WORK ITEM:
Set out each line from the following listing that includes the word "reserved".

** AVAILABLE DATA follows **

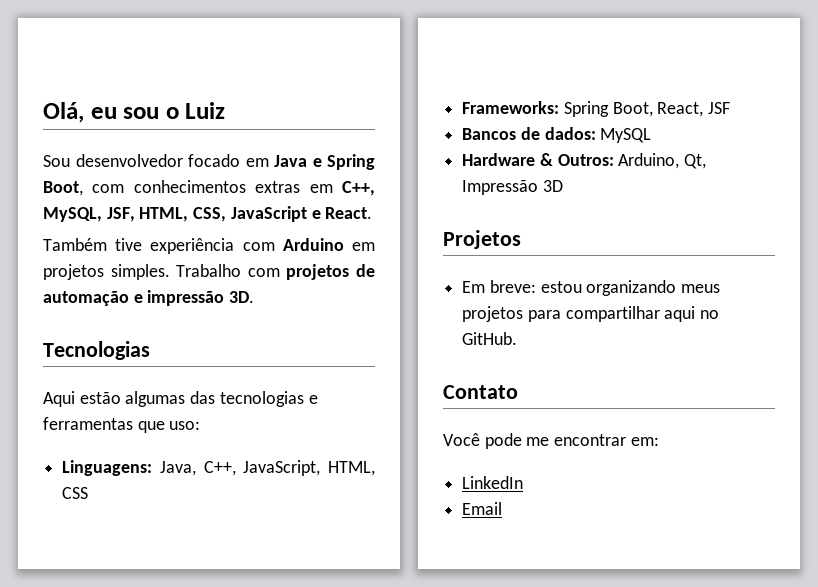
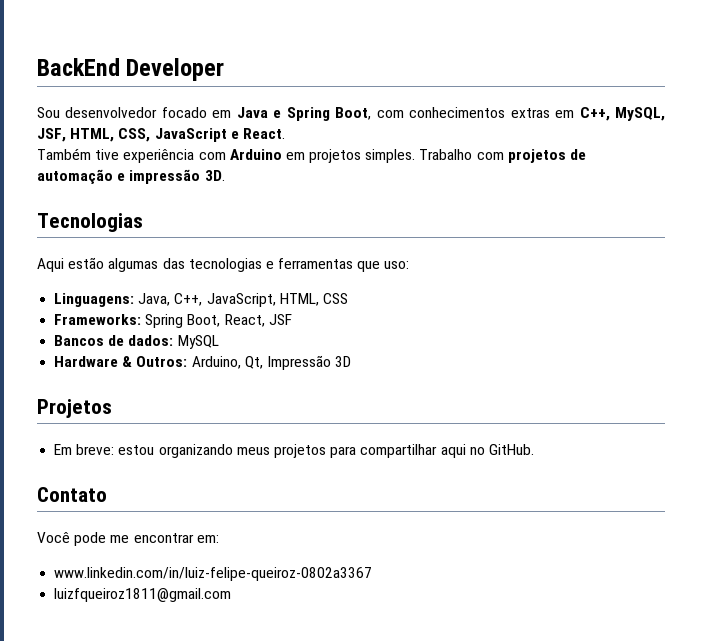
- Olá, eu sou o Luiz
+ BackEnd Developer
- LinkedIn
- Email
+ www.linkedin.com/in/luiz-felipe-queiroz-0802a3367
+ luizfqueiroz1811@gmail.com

** End of AVAILABLE DATA **
** AVAILABLE DATA follows **

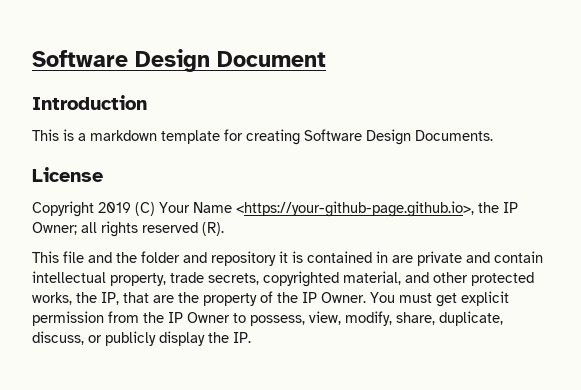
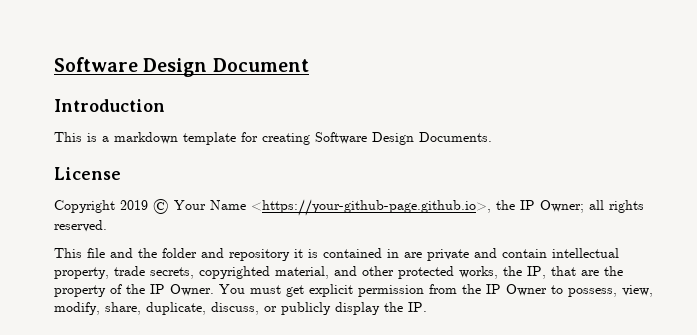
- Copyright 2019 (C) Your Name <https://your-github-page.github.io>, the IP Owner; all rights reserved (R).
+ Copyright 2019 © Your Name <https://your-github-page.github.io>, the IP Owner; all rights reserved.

** End of AVAILABLE DATA **

RESULT OF THIS EXERCISE:
- Copyright 2019 (C) Your Name <https://your-github-page.github.io>, the IP Owner; all rights reserved (R).
+ Copyright 2019 © Your Name <https://your-github-page.github.io>, the IP Owner; all rights reserved.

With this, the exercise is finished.